Pioneer poet and publisher Chandran Nair dies at 78

Chandran Nair was an active and prominent poet and publisher from the 1960s to 1980s when he was based in Singapore. PHOTO: COURTESY OF CHANDRAN NAIR

SINGAPORE – Singapore pioneer poet Chandran Nair died of a heart attack at age 78 in the arms of his wife Ivy Goh Nair in Montigny-le-Bretonneux, just outside Paris, on Monday afternoon.

Mrs Goh Nair told The Straits Times (ST) over Facebook Messenger: “Chandran was a great poet, publisher and diplomat. But for me, the greatest thing about him was that he always stood for the underdog and those who were persecuted. It didn’t further his career very much, but he succeeded.”

She added: “I am grieving and have not accepted that he has gone yet.”

An active and prominent poet and publisher from the 1960s to 1980s, when he was based in Singapore, Nair is best known as the writer of Reaching For Stones (2009).

The anthology published by Ethos Books surveyed his work from 1963 to 2009, written in Singapore, Karachi in Pakistan, and Paris.

Pioneer writer Robert Yeo, 83, who describes Nair as a “dear friend”, fondly recalls writing and discussing poems together in Yeo’s house in the 1960s. “I cannot remember discussing poetry with many people, but Chandran was the one I remembered the most.”

Yeo said that while Nair would be remembered more for his poetry, he also recalls Nair as a short story writer who was an “experimentalist in the Joycean sense” and as a “literary activist” in the 1970s, when Nair co-founded Woodrose Publications and published Singapore writers like Geraldine Heng.
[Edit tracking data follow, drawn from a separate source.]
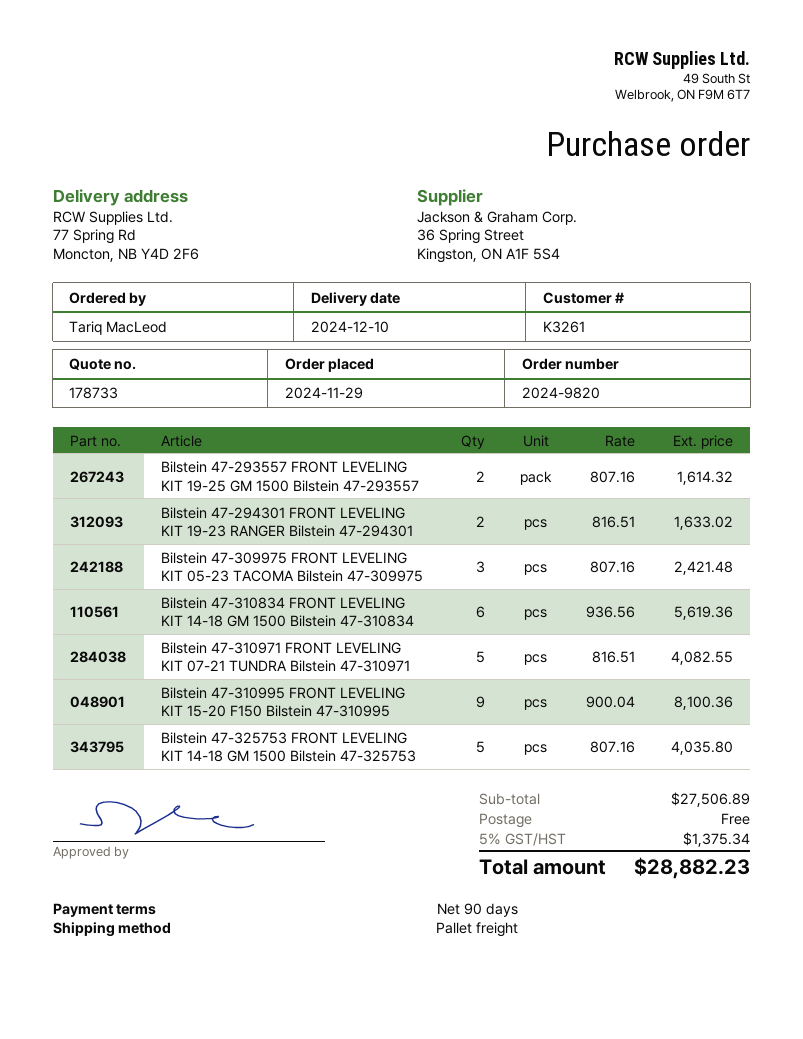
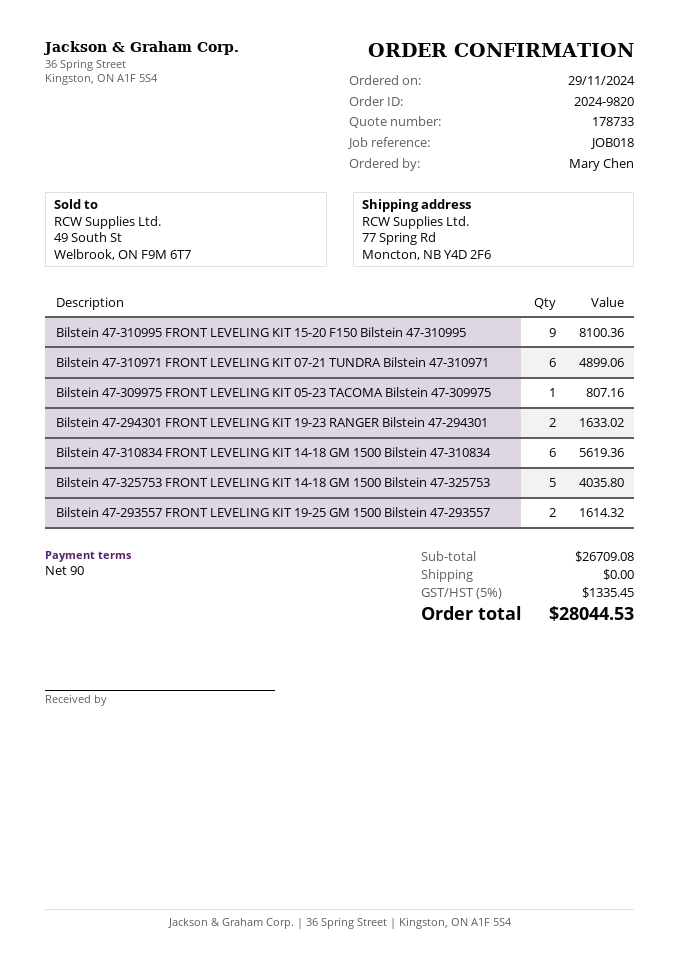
ordered by: Tariq MacLeod -> Mary Chen
Bilstein 47-309975 FRONT LEVELING KIT 05-23 TACOMA Bilstein 47-309975: 3 for 2421.48 -> 1 for 807.16
Bilstein 47-310971 FRONT LEVELING KIT 07-21 TUNDRA Bilstein 47-310971: 5 for 4082.55 -> 6 for 4899.06
subtotal: 27506.89 -> 26709.08
tax: 5% = 1375.34 -> 5% = 1335.45
total: 28882.23 -> 28044.53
Writer Felix Cheong, 58, who described Nair as “one of the best poets of his generation” in a Facebook post, told ST that Nair was “surprised that someone from (Cheong’s) generation would know about his poetry” when Cheong approached Nair to contribute an essay for a book on Singapore poets, Idea To Ideal (2004).

Born in Kerala, India, in 1945, Nair moved to Singapore at the age of seven and studied at Raffles Institution – where he published his first poems in the school’s annual journal The Rafflesian – and then at the University of Singapore, where he received a Master of Science in marine biology.

He published his first book, Once The Horseman And Other Poems, in 1972, and a sophomore collection, After The Hard Hours, This Rain, in 1975.

In 1977, Nair edited a literary anthology, Singapore Writing, which surveyed the landscape of pioneering Singaporean writers working in different languages, including Edwin Thumboo, Angeline Yap, Abdul Ghani Hamid and Wong Yoon Wah.

Nair spent the earlier part of his career working in publishing houses such as Eastern Universities Press, Federal Publications and Times Books International before leaving Singapore to work for Unesco in Karachi – where he also took up painting and theatre – and subsequently France.

Joshua Ip, chairman and station director of Sing Lit Station, says the literary non-profit will organise a memorial for Nair on Sept 28 at 8pm, with more details to come.

Nair is survived by his wife, three daughters – Radha, Meera and Chandrika Nair – and six grandchildren.